La propuesta llega en línea con iniciativas más amplias establecidas durante la administración Trump, orientadas a exigir que las grandes compañías tecnológicas contribuyan a los costos de infraestructura energética asociados con sus instalaciones de IA. La medida plantea una relación más directa entre el beneficiario de la nueva demanda y quien financia la expansión de la red. Sin embargo, la información disponible no establece que todos los proyectos futuros deban replicar exactamente el esquema de Ohio, por lo que cada desarrollo todavía dependería de sus condiciones locales y de las decisiones regulatorias correspondientes.
Para las compañías tecnológicas, generar electricidad junto a sus centros de datos puede ofrecer mayor control sobre el suministro, pero también introduce riesgos financieros y operativos adicionales. La elección del gas natural en la propuesta de Ohio muestra una respuesta concreta a la necesidad de capacidad, aunque el proyecto descrito no presenta un balance completo de sus efectos económicos o ambientales. Por eso, el debate no se limita a determinar si existe suficiente energía, sino también a establecer qué tecnología se utilizará, quién asumirá sus costos y cómo se protegerá a los consumidores.

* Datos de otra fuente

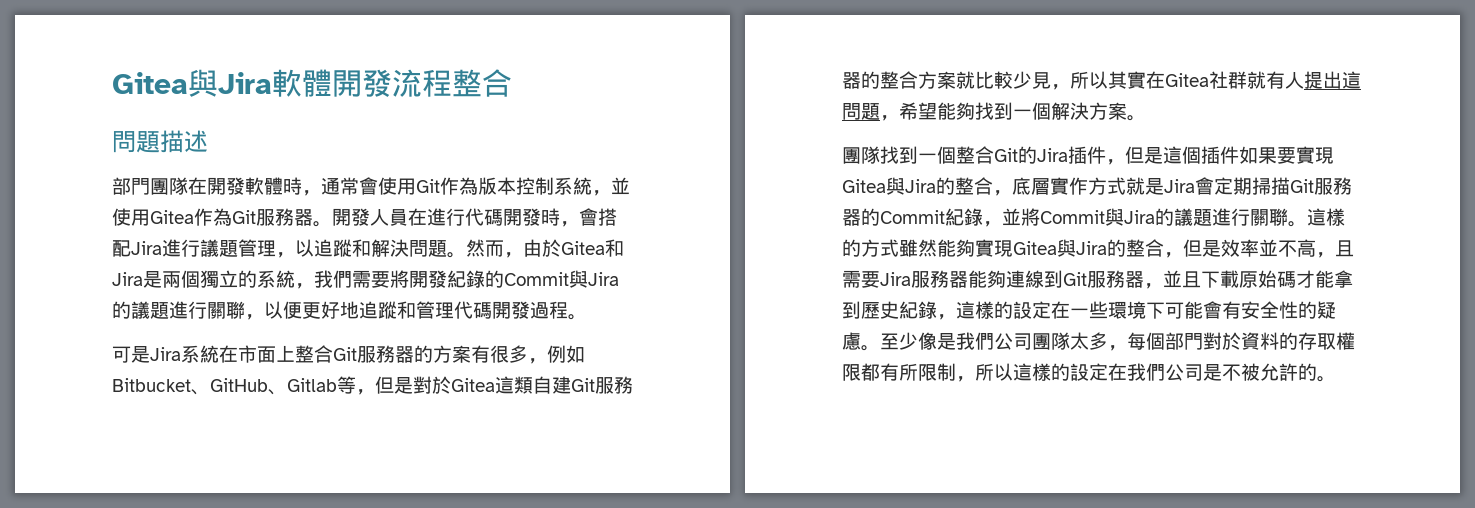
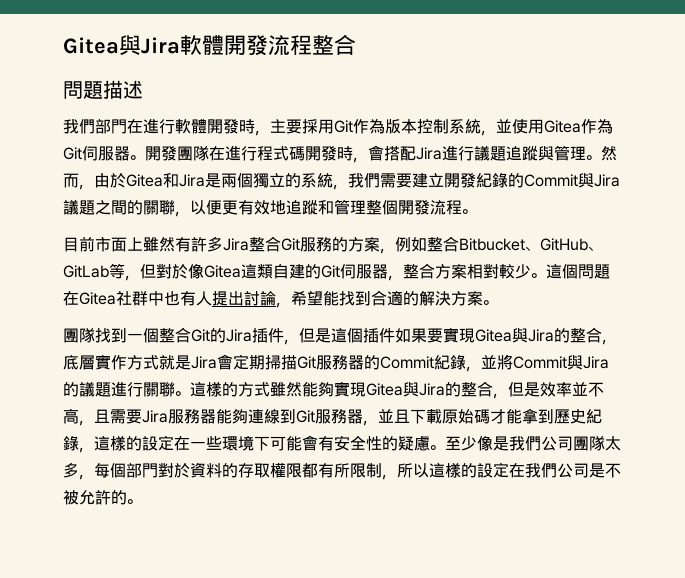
- 部門團隊在開發軟體時，通常會使用Git作為版本控制系統，並使用Gitea作為Git服務器。
+ 我們部門在進行軟體開發時，主要採用Git作為版本控制系統，並使用Gitea作為Git伺服器。
- 開發人員在進行代碼開發時，會搭配Jira進行議題管理，以追蹤和解決問題。
+ 開發團隊在進行程式碼開發時，會搭配Jira進行議題追蹤與管理。
- 然而，由於Gitea和Jira是兩個獨立的系統，我們需要將開發紀錄的Commit與Jira的議題進行關聯，以便更好地追蹤和管理代碼開發過程。
+ 然而，由於Gitea和Jira是兩個獨立的系統，我們需要建立開發紀錄的Commit與Jira議題之間的關聯，以便更有效地追蹤和管理整個開發流程。
- 可是Jira系統在市面上整合Git服務器的方案有很多，例如Bitbucket、GitHub、Gitlab等，但是對於Gitea這類自建Git服務器的整合方案就比較少見，所以其實在Gitea社群就有人提出這問題，希望能夠找到一個解決方案。
+ 目前市面上雖然有許多Jira整合Git服務的方案，例如整合Bitbucket、GitHub、GitLab等，但對於像Gitea這類自建的Git伺服器，整合方案相對較少。這個問題在Gitea社群中也有人提出討論，希望能找到合適的解決方案。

El desenlace de este modelo dependerá de la capacidad de las autoridades para convertir una exigencia política en reglas claras para los desarrolladores de centros de datos. Si los campus de IA deben aportar generación y financiar mejoras, los gobiernos locales podrían contar con una herramienta para negociar proyectos sin trasladar automáticamente la carga a los hogares; al mismo tiempo, los costos adicionales podrían modificar el ritmo y la ubicación de nuevas inversiones. La tensión entre la carrera por ampliar la inteligencia artificial y la necesidad de mantener tarifas razonables apenas comienza a definir la próxima etapa del mercado energético estadounidense.